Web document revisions
══════

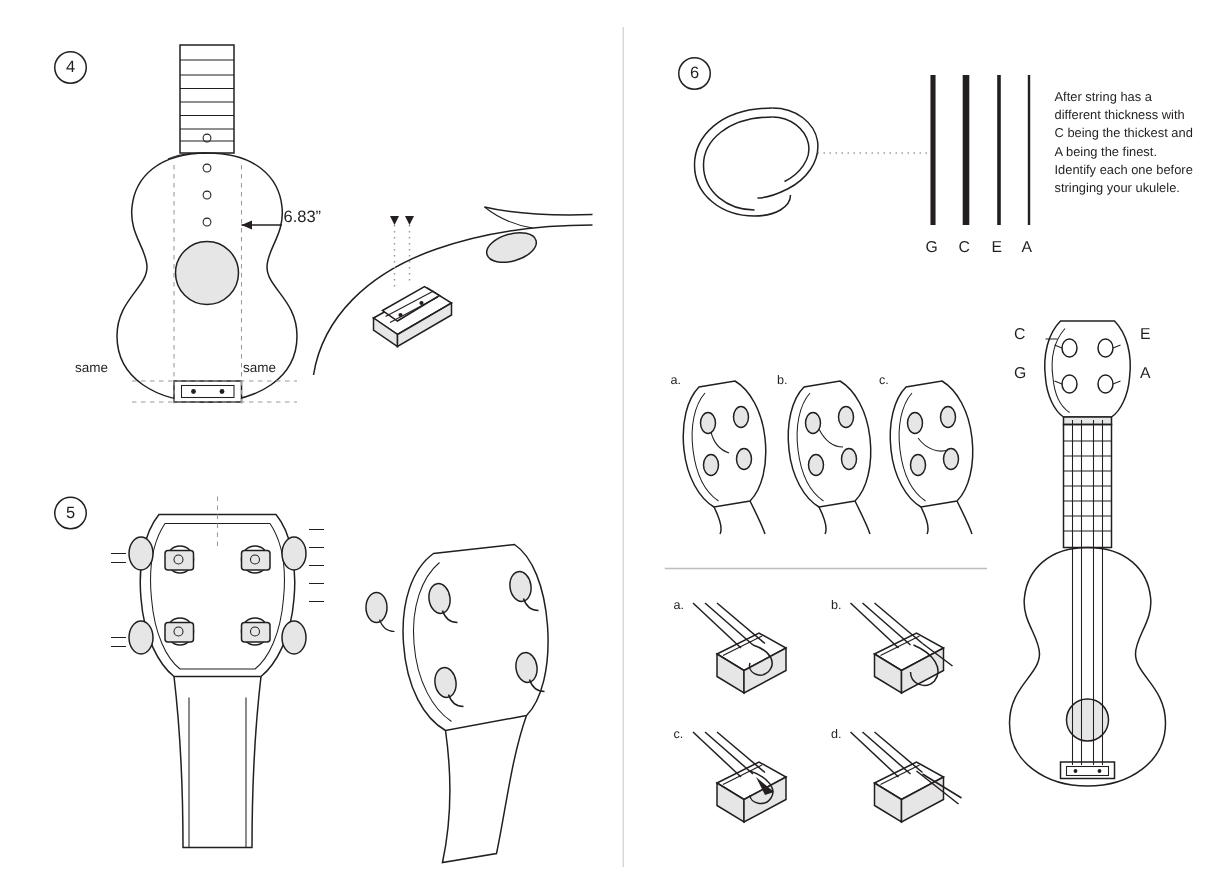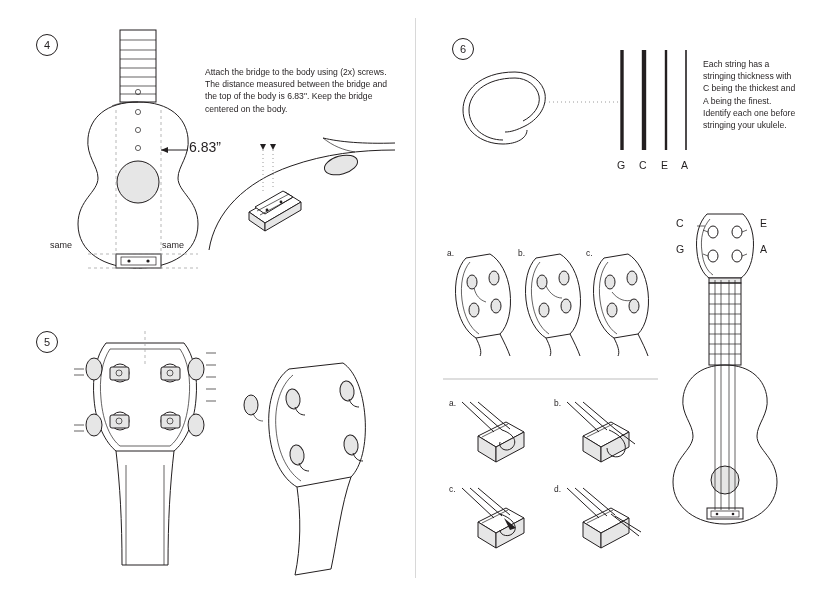"Each string has a stringing" div.note { text: Each string has a stringing -> After string has a different }
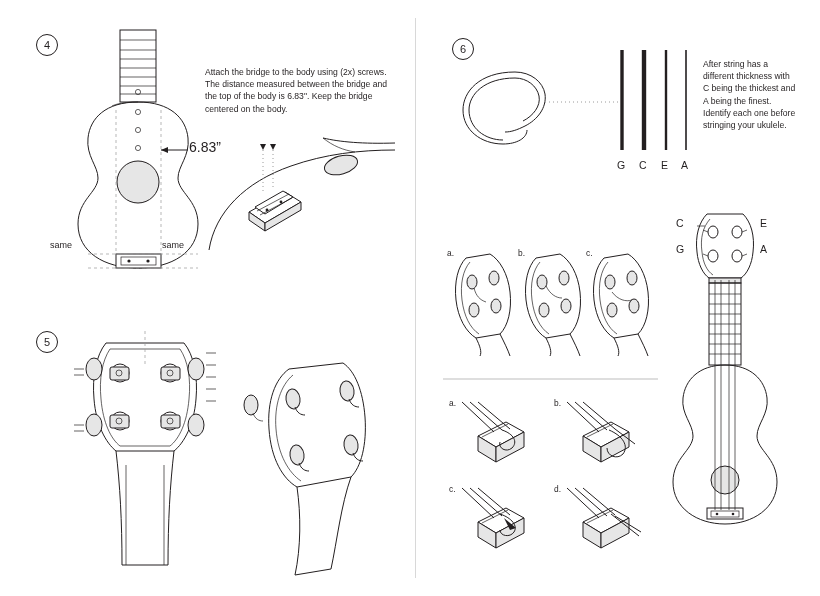"Attach the bridge to the" div.note { html: <div>Attach the bridge to the body using (2x) screws. The distance measured between the bridge and the top of the body is 6.83". Keep the bridge centered on the body.</div> -> none }
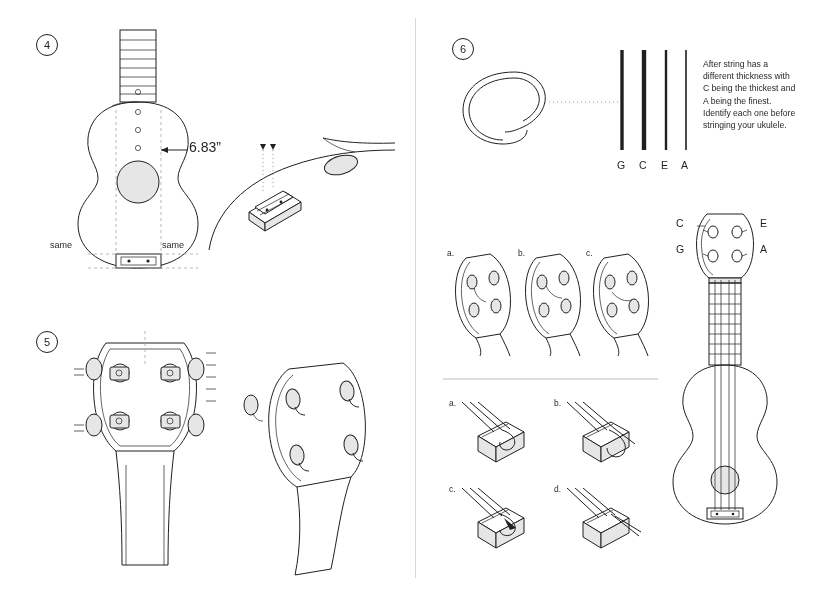"6.83”" .dim-label { font-size: 14px -> 11px }
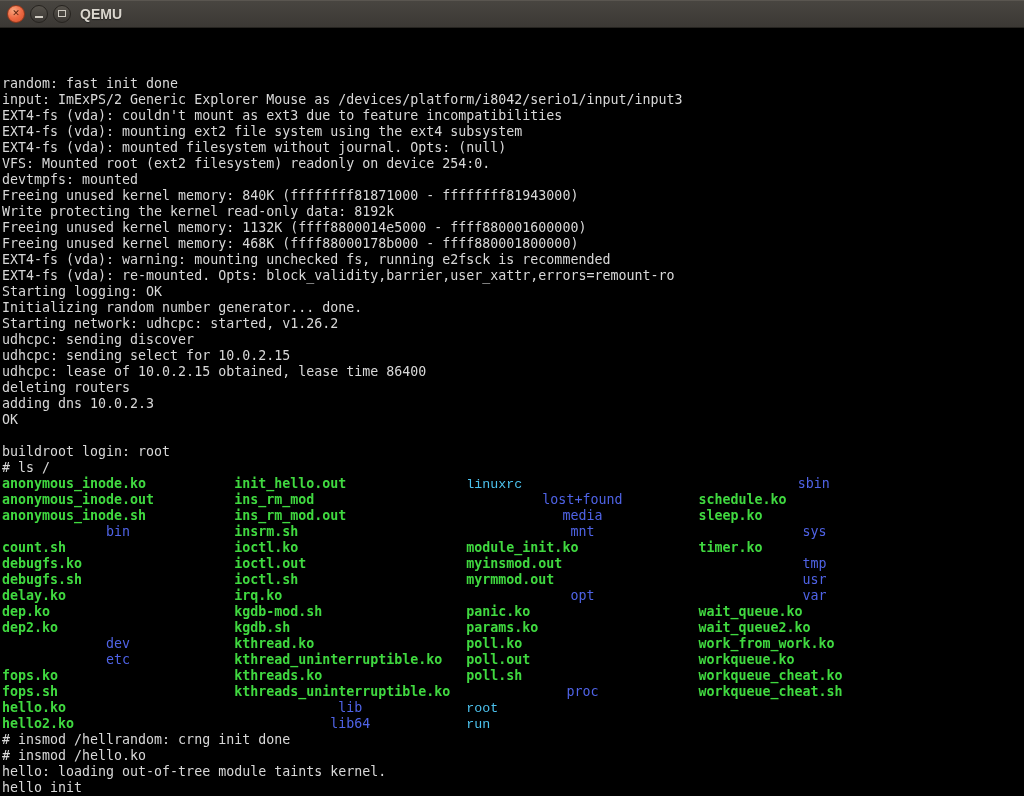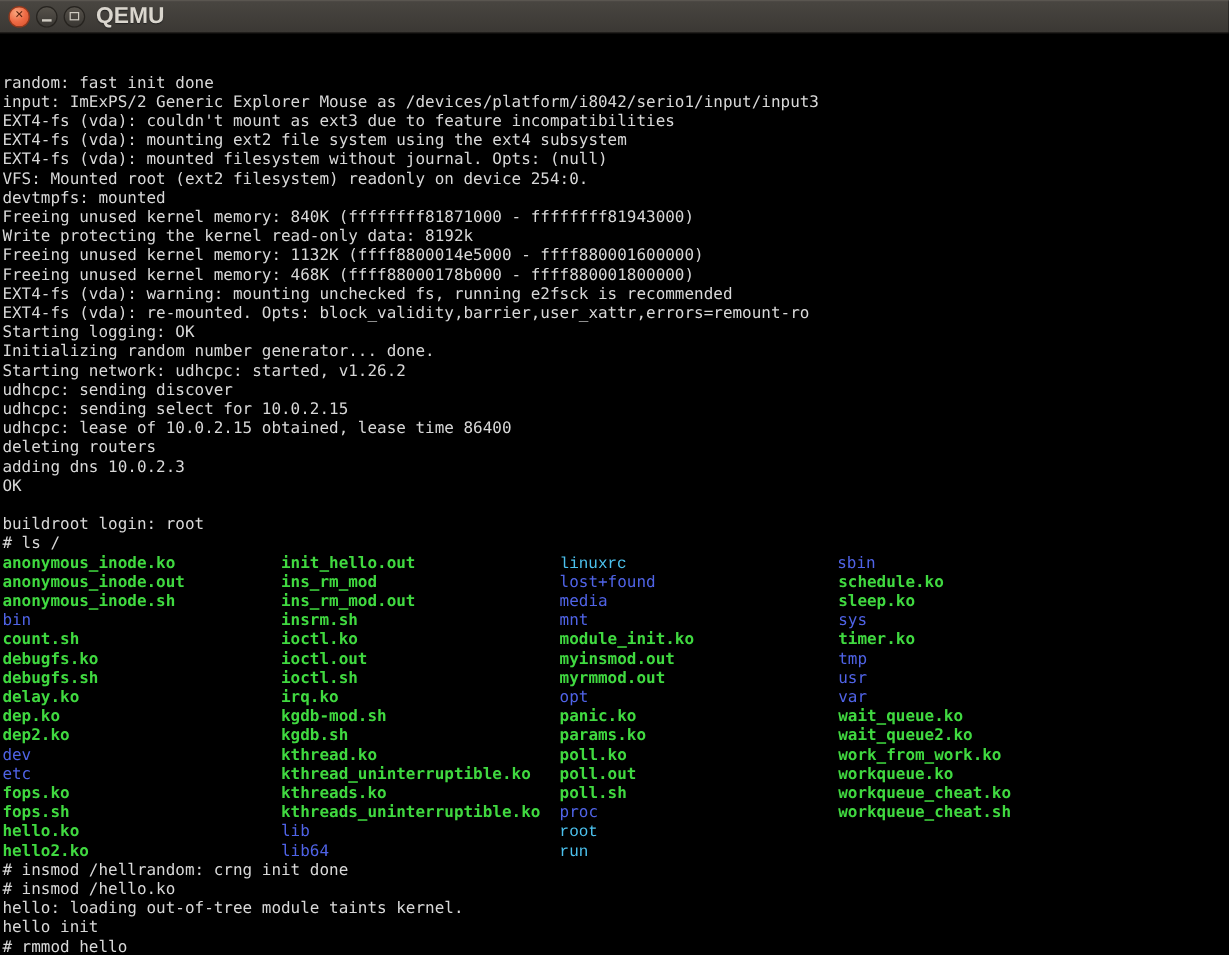"QEMU" .title { font-size: 19px -> 14px }
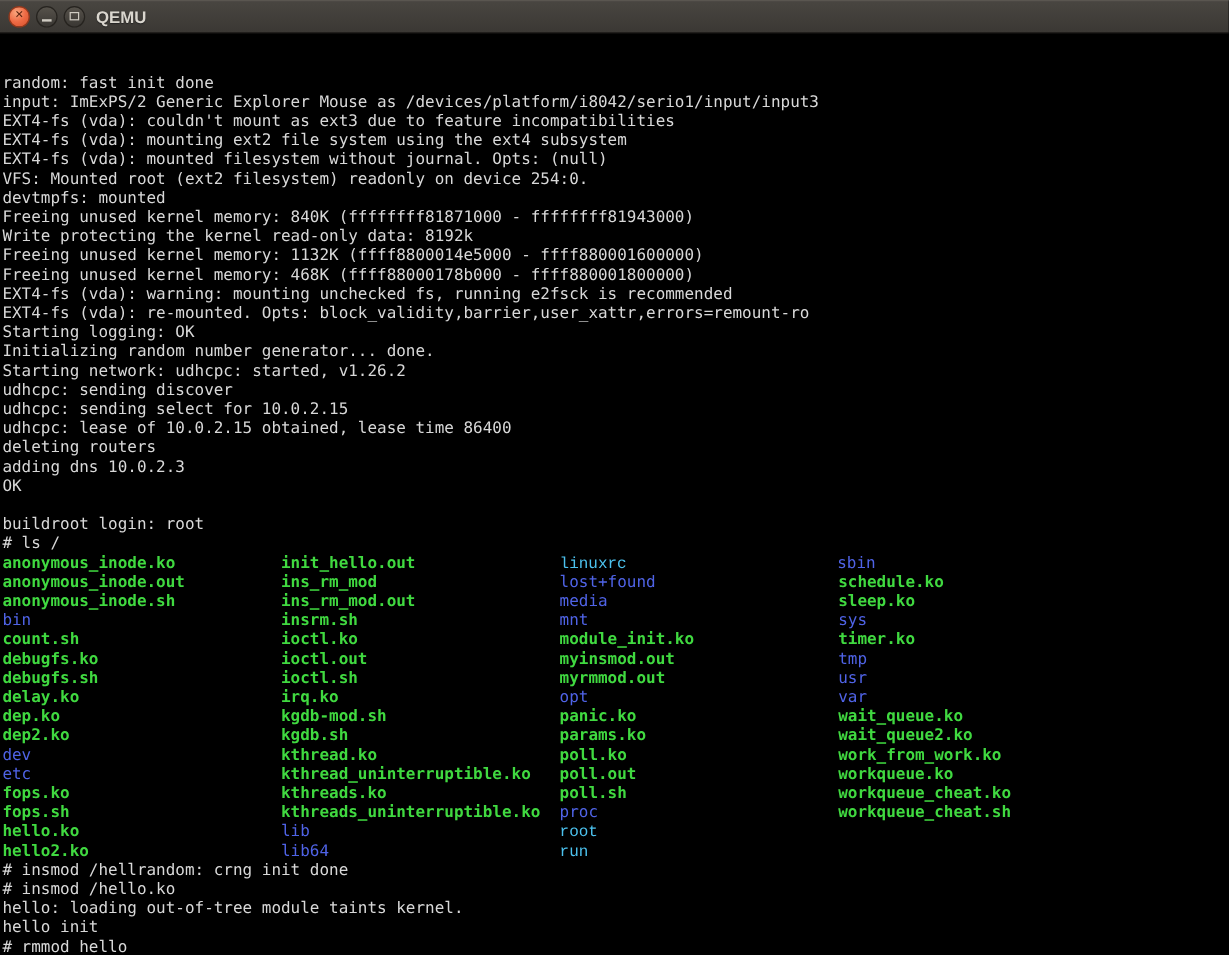"random: fast init done" .terminal { padding: 2px 0 0 2px -> 16px 0 0 2px }
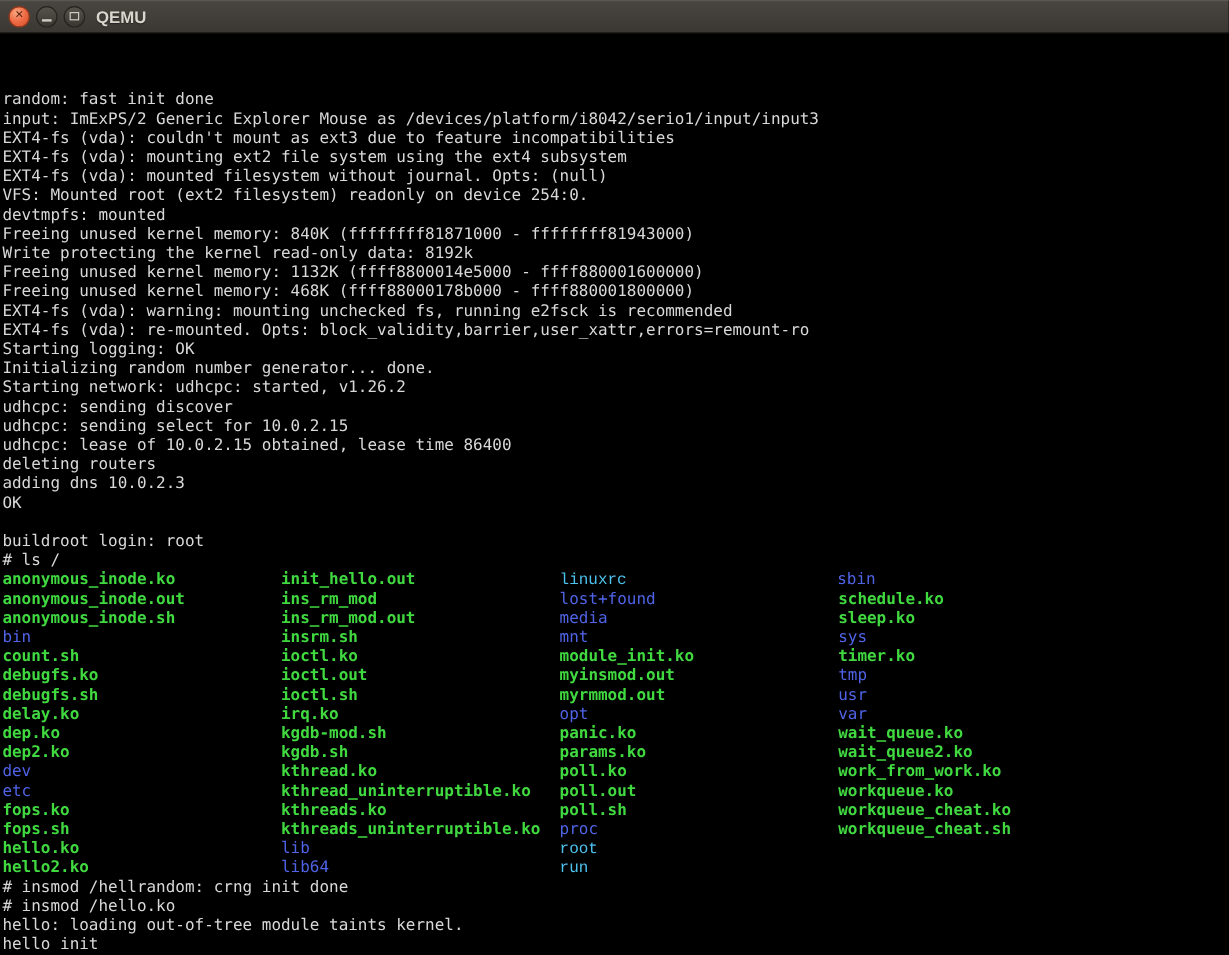"sbin" .c-blue { text-align: none -> center }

══════

> YOUR GOAL
Reproduce all the data as it stands. The pictures are not part of the copy.

> WRITTEN SOLUTION
"Each string has a stringing" div.note { text: Each string has a stringing -> After string has a different }
"Attach the bridge to the" div.note { html: <div>Attach the bridge to the body using (2x) screws. The distance measured between the bridge and the top of the body is 6.83". Keep the bridge centered on the body.</div> -> none }
"6.83”" .dim-label { font-size: 14px -> 11px }
"QEMU" .title { font-size: 19px -> 14px }
"random: fast init done" .terminal { padding: 2px 0 0 2px -> 16px 0 0 2px }
"sbin" .c-blue { text-align: none -> center }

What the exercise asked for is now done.